Le scénario du statu quo ou de la mise en coma artificiel est aujourd’hui le scénario le plus proche de ce qui se passe dans la réalité.

Face à ces différentes hypothèses, il est encore temps de se saisir des outils existants CTAP, CTEC et autres formes de contractualisation pour définir une place adaptée pour les départements et différenciée dans la gouvernance des territoires. Comme les autres échelons de collectivités territoriales, ils ont à déployer un discours d’ouverture et de partenariats, afin de ne pas tomber dans un « néo-corporatisme territorial » 5 les opposant aux intercommunalités et aux régions. Pour cela, les départements doivent s’engager, avec une volonté politique forte, dans la construction d’un collectif politique au sein de chacun d’entre eux et dans des discussions inter-départementales. Ils devraient être présents et acteurs (proposition de points à l’ordre du jour, présentations de politiques publiques en séance, etc.) des CTAP et dans la négociation des contrats de plan État région. Les départements, en fonction des territoires, devraient enfin affirmer des positionnements politiques forts et volontaires sur des champs de politiques publiques dans lesquels ils ne sont pas contestables, notamment sur les thèmes des solidarités humaines (stratégie nationale de lutte contre la pauvreté, schémas départementaux d’amélioration de l’accessibilité des services au public) et territoriales (assistance technique et ingénierie territoriale).

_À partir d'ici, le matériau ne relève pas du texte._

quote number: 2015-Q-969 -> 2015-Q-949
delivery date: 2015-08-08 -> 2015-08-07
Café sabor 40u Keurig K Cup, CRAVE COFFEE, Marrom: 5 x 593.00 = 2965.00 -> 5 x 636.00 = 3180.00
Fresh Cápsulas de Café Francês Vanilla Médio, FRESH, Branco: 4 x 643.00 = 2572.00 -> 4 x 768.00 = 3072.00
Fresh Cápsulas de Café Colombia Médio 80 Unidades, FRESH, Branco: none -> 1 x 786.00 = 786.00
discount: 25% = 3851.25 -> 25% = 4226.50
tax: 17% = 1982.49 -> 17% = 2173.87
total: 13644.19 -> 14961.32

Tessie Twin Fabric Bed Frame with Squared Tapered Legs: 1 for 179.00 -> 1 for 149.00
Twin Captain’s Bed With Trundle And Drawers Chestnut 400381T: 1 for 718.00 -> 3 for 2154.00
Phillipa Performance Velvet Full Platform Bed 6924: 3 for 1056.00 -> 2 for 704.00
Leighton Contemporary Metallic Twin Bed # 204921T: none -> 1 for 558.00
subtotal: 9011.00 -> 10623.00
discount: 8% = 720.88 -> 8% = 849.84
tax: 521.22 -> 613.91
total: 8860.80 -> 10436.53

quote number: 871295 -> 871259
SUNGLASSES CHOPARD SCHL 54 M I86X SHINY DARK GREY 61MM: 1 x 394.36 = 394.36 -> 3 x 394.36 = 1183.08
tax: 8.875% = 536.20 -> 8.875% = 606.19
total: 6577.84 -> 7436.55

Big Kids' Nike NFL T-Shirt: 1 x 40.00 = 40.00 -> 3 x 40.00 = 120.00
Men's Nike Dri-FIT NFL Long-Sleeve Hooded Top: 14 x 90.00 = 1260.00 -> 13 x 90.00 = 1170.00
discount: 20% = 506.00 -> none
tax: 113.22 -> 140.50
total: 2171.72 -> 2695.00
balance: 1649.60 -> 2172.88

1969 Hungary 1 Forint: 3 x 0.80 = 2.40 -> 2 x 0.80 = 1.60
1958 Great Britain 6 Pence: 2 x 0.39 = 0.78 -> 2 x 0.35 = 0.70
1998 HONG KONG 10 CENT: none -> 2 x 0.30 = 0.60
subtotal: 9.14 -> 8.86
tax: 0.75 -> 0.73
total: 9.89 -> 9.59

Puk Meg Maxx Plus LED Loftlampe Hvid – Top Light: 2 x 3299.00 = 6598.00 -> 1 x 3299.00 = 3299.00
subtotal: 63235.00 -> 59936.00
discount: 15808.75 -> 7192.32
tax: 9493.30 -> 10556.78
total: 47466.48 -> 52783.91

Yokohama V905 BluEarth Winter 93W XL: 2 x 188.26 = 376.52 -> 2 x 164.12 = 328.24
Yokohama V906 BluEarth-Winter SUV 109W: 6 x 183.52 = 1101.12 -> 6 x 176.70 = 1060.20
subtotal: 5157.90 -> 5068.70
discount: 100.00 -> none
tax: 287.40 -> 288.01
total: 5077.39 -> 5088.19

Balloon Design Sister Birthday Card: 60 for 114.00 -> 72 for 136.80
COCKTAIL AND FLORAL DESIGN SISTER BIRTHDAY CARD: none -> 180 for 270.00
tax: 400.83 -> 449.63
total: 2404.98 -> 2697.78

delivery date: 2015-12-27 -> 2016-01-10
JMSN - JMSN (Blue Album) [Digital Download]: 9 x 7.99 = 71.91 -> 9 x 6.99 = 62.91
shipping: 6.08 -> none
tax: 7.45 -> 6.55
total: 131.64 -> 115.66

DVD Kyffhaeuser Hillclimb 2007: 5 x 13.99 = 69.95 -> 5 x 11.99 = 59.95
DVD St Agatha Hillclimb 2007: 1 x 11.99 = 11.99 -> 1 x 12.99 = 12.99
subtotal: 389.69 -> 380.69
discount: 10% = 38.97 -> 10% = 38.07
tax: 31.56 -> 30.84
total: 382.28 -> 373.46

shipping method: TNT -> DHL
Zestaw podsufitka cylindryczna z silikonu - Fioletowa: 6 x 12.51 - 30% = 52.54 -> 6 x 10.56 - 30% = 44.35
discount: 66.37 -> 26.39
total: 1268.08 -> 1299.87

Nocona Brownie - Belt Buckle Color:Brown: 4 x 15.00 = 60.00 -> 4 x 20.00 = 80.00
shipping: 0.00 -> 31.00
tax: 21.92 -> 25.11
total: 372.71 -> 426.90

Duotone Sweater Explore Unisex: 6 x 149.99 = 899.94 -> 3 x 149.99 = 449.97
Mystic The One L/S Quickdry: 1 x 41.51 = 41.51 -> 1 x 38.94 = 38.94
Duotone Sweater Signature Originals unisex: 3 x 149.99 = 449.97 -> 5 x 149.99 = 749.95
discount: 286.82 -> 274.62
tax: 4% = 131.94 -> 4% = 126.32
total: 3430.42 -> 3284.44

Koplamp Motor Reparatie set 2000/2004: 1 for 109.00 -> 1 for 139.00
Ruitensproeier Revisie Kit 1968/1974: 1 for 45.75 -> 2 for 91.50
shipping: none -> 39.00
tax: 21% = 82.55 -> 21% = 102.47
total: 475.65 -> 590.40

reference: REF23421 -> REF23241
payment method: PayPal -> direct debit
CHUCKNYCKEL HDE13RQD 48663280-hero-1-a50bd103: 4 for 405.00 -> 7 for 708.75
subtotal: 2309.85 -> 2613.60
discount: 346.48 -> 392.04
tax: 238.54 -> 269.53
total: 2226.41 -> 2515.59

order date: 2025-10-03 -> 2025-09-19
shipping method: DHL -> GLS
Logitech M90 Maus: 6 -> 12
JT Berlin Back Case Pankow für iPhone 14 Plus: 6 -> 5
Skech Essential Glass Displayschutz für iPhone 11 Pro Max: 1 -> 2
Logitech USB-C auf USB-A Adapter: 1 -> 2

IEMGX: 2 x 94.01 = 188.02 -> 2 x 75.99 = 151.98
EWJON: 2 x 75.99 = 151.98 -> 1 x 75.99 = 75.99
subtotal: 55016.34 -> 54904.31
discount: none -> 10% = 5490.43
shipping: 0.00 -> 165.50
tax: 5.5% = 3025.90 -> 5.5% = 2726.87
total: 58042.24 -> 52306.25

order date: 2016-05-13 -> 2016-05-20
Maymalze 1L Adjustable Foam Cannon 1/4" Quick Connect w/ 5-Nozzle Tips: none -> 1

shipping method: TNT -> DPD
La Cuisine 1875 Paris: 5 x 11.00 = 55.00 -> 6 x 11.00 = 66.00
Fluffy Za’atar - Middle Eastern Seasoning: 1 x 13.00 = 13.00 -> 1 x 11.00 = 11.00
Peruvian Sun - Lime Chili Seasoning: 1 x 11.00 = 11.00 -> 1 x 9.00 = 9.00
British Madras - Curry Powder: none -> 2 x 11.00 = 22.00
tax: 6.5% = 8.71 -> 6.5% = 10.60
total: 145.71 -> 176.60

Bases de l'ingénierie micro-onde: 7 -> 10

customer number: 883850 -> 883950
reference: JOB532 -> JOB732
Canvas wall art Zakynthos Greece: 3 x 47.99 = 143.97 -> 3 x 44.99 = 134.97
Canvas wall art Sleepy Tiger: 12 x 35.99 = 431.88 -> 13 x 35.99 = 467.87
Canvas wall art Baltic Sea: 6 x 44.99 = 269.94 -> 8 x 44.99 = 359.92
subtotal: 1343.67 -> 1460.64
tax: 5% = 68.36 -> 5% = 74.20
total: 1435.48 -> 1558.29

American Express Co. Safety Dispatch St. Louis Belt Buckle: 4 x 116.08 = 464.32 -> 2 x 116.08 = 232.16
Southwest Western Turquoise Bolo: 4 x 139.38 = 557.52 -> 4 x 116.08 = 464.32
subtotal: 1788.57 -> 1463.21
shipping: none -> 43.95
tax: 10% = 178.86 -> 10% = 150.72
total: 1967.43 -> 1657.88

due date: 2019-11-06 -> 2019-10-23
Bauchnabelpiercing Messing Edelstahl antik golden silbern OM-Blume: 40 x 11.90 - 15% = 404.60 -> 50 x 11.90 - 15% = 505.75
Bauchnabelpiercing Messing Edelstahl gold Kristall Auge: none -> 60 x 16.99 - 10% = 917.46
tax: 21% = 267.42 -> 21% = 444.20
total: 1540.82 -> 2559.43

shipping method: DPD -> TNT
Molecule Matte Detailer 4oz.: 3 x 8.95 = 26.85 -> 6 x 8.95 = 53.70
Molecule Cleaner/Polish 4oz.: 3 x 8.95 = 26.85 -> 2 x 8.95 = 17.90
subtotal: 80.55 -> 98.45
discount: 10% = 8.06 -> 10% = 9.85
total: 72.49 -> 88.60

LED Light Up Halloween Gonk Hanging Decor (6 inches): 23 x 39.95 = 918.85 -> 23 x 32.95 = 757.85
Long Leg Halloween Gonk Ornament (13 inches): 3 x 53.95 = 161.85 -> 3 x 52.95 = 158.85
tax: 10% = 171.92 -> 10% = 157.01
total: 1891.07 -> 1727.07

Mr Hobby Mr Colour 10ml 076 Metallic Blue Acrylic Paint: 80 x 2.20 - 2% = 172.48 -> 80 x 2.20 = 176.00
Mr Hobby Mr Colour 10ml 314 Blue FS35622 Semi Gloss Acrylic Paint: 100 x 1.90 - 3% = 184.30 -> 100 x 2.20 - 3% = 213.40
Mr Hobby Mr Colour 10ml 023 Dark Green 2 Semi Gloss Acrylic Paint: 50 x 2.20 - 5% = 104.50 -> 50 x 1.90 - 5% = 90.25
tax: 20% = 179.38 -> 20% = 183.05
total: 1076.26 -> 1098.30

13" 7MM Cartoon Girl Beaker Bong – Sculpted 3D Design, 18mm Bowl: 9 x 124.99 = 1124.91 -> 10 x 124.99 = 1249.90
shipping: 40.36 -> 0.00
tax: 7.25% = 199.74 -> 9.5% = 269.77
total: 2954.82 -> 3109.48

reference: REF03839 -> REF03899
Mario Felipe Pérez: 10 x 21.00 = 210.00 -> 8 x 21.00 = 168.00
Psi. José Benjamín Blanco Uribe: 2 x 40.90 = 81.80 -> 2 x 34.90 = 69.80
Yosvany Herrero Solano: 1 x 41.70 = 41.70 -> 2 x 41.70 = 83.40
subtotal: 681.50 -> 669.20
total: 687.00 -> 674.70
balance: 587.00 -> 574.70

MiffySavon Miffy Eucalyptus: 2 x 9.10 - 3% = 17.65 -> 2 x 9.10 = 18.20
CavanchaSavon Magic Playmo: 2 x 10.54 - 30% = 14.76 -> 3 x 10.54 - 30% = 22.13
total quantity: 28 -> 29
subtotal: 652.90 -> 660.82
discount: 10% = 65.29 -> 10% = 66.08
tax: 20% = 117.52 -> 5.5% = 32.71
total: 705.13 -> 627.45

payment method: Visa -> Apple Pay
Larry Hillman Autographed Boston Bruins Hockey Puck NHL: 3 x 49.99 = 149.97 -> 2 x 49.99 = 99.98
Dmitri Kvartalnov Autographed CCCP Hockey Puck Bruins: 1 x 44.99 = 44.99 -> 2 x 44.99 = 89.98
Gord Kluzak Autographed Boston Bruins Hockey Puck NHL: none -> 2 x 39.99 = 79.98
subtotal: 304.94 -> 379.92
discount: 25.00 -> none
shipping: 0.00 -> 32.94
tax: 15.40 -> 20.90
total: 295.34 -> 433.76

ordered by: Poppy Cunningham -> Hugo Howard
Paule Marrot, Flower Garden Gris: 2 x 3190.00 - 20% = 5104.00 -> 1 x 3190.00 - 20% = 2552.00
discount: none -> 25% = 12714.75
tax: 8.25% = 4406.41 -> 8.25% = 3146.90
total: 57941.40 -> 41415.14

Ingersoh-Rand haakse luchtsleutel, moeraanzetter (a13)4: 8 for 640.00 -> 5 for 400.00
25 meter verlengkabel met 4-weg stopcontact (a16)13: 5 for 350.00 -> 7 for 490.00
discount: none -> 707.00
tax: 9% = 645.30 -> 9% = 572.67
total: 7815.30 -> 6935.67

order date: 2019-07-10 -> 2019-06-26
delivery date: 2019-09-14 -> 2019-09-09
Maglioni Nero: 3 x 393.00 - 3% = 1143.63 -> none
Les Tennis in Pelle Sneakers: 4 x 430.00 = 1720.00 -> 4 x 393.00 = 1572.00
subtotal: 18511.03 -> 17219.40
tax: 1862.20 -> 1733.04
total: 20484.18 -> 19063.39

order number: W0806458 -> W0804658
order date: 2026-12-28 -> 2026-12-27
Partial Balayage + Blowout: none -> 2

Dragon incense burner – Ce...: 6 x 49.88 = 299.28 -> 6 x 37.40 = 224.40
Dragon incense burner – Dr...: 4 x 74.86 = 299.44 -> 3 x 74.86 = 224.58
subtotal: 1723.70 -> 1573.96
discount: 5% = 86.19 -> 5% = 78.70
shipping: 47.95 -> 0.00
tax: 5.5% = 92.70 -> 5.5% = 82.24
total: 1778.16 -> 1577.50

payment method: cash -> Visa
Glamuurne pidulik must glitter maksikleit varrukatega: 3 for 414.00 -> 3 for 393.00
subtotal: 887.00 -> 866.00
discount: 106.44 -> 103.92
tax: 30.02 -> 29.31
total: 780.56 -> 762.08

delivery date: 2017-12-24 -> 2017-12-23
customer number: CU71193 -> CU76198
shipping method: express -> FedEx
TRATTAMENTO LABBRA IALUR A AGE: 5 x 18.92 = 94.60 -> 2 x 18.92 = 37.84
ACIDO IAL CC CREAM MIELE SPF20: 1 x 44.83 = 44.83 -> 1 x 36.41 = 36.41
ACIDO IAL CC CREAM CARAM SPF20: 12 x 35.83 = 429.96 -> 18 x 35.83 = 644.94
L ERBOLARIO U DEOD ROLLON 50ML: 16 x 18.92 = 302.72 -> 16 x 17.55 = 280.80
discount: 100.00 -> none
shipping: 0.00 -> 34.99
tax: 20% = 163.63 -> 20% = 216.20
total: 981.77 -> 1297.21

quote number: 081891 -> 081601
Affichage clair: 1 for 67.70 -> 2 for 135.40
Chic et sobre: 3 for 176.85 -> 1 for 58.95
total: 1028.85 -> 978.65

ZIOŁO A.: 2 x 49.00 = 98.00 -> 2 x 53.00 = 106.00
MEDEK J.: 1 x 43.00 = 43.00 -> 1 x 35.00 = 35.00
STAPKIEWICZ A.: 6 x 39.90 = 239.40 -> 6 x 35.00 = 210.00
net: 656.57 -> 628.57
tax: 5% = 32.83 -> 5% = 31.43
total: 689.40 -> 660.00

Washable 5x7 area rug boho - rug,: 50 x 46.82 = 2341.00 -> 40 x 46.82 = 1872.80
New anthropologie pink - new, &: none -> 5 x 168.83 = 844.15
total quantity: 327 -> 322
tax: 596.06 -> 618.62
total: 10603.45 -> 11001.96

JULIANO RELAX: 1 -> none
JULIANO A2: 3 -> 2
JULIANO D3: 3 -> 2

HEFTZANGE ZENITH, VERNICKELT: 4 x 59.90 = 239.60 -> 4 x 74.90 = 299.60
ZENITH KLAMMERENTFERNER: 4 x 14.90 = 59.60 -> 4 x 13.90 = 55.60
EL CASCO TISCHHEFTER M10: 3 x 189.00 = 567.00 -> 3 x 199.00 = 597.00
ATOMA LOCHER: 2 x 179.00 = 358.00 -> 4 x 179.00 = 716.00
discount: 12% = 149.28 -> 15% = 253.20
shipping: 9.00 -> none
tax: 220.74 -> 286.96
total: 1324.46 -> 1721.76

  1. « Faire disparaître en dix ans l’échelon départemental » : rapport dit « Attali », décis. 260, 2008.
  2. L. n2015-991, 7 août 2015, portant sur la nouvelle organisation territoriale de la République.
  3. L. n2010-1563, 16 déc. 2010.
  4. Liaison entre actions de développement et l’économie rurale, programme de soutien aux territoires ruraux co-financé par l’Union européenne.
  5. ADGCF, « Quel monde territorial demain ? Pour un aggiornamento de l’action publique locale », juill. 2019.